@dshipp17: I'm not going to continue this argument because I think it has gone on long enough. But I do want to briefly use it as an example of why I claimed that you have an obsessive need to be right no matter what, and am doing so in the name of advice rather than argumentation.
Were you to simply do what a reasonable/effective debater does and clarify and qualify your claims, we probably could have settled this a long time ago, but you always (not just in this debate, but elsewhere) cling to every claim that you make no matter how wrong some of them prove to be.
It reminds me of the lengths that astronomers used to go to to try to understand the movement of planets through the sky. Thinking that the earth was the center of the universe they came up with extremely elaborate formulas to explain the patterns they witnessed. Then, Galileo came along and figured out that the sun is the center of the solar system and all of a sudden everything fell into place pretty easily.
Had you simply admitted that you overstated your case a bit and qualified your claim to say that you were only suggesting that it is harder to distance Thor from mythology than it is Wonder Woman I would have agreed. Instead, you've clung to your claim that mythology isn't really important to Wonder Woman at all, which is absurd.

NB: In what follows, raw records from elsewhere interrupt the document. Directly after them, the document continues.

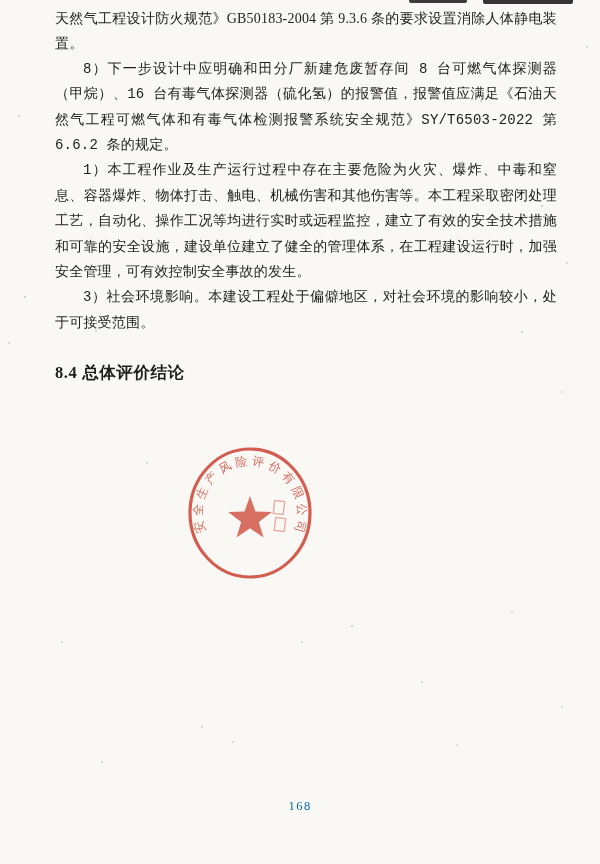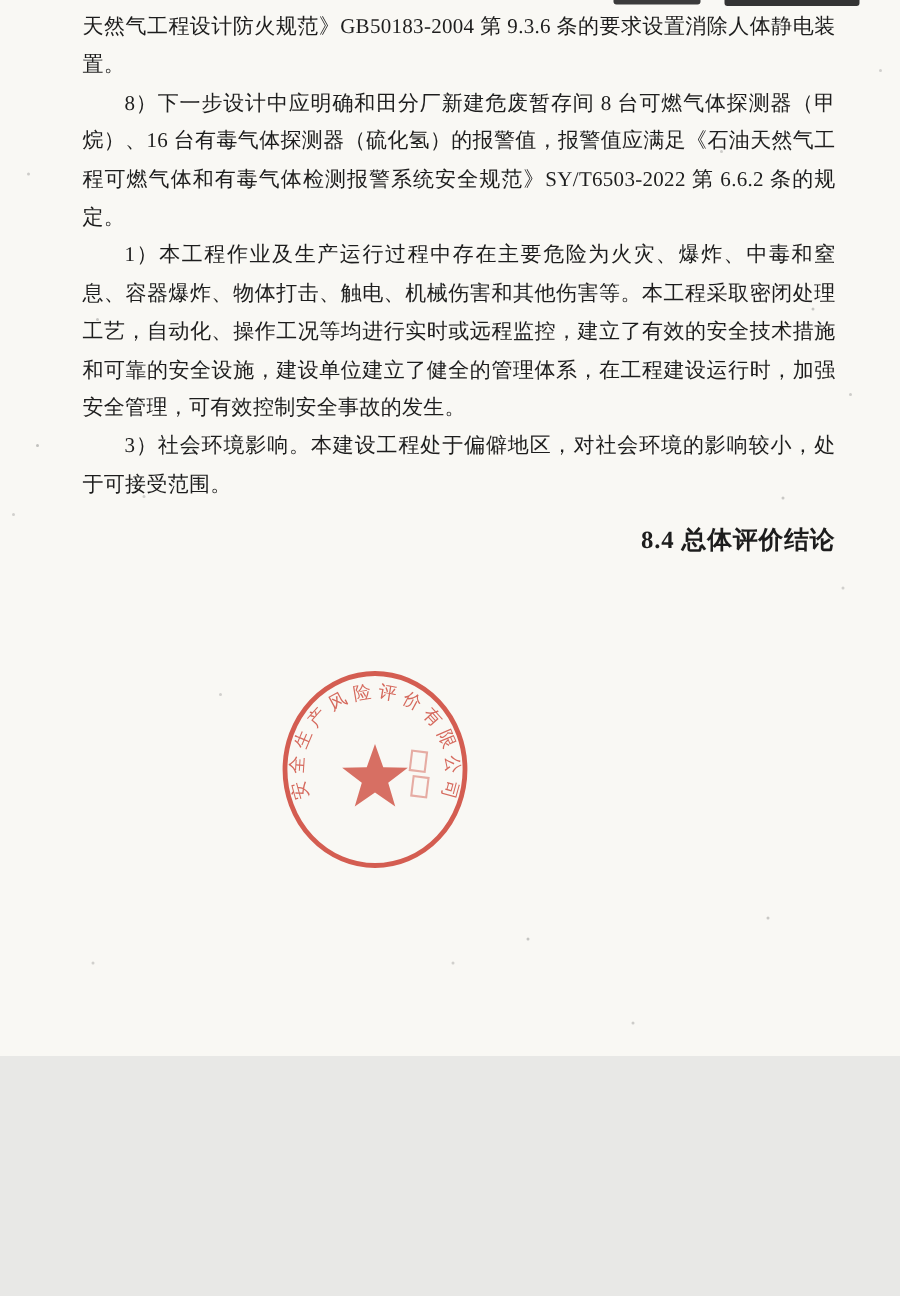"天然气工程设计防火规范》GB50183-2004 第 9.3.6" .page { height: 704px -> 864px }
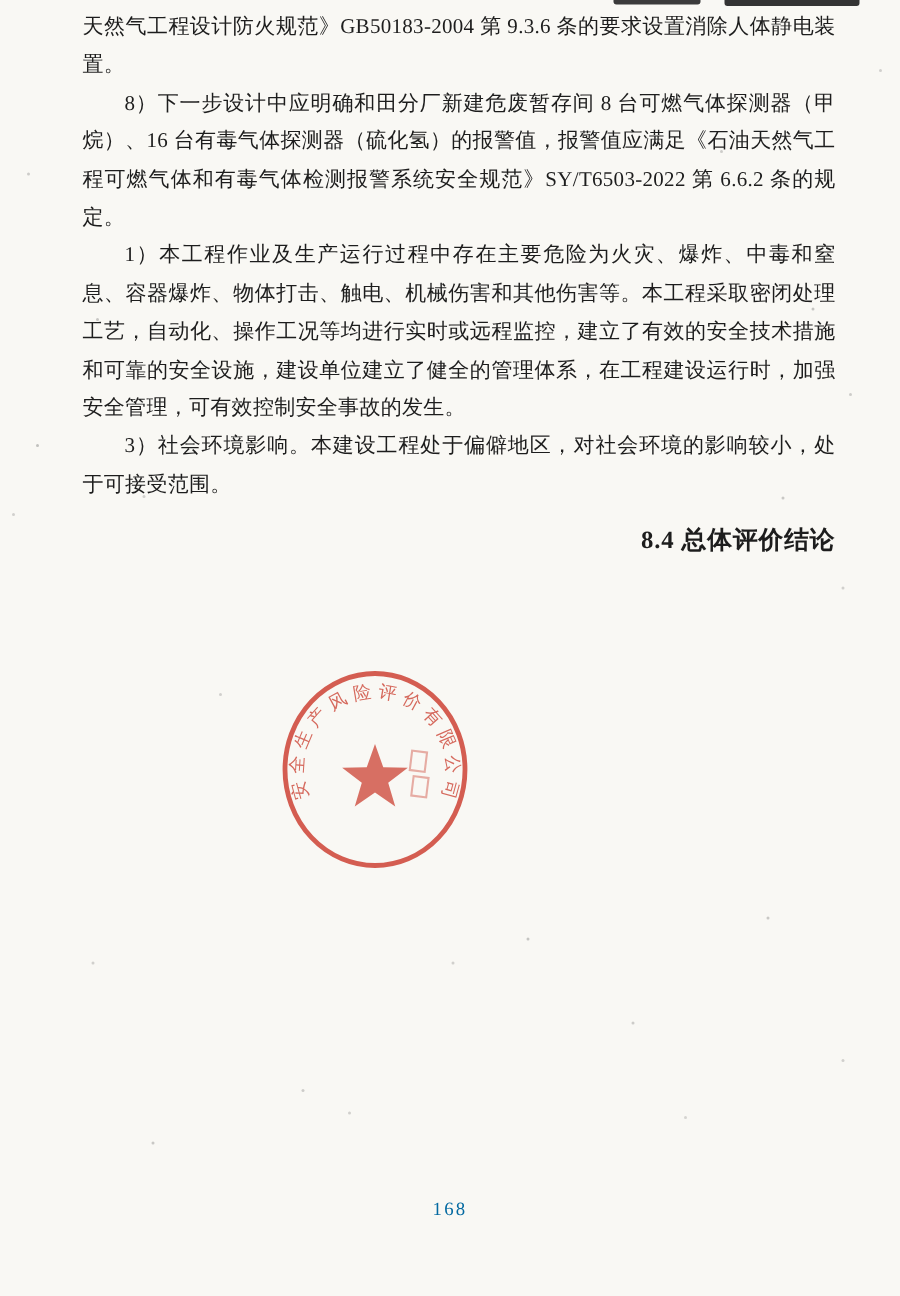"8）下一步设计中应明确和田分厂新建危废暂存间 8 台可燃气体探测器（甲烷）、16" .para.indent { font-family: none -> Liberation Mono, monospace }
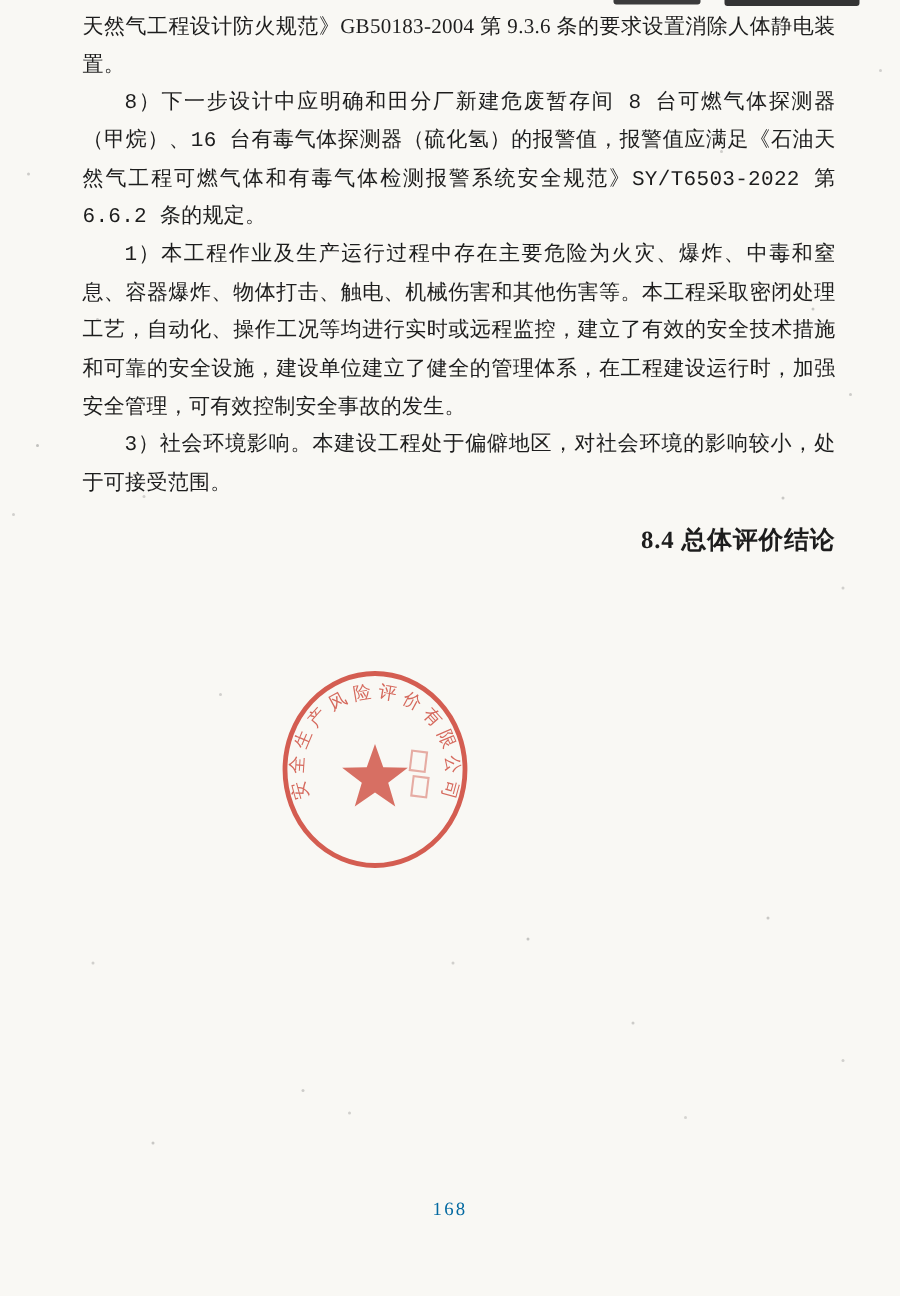"8.4 总体评价结论" .sec-heading.h84 { margin: 12px 0 14px -> 25px 0 14px; text-align: right -> none }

So you claim that Marston's use of mythology is just a "euphemism," and that bondage is more important (really?), or you cite comics that few read and that have done little to have a lasting impact on the character (Messner Loebs as compared to Rucka, Perez, and Simone). Now you're parsing syntax to claim that Mercury isn't associated with Roman mythology (um, the planet is named Mercury because it, like the Roman God, is the fastest moving - any decent astronomer would know that and thus would still associate it with mythology, and most people know that the planets are named for Roman gods, so the association is still there regardless). In other words, you're still clinging to the idea that the earth is at the center of the universe and having to do a lot of work to keep that idea in tact.
All of this is to say, it's fine to admit that you're wrong sometimes, and you'd probably get a lot more respect on these forums if you realized that.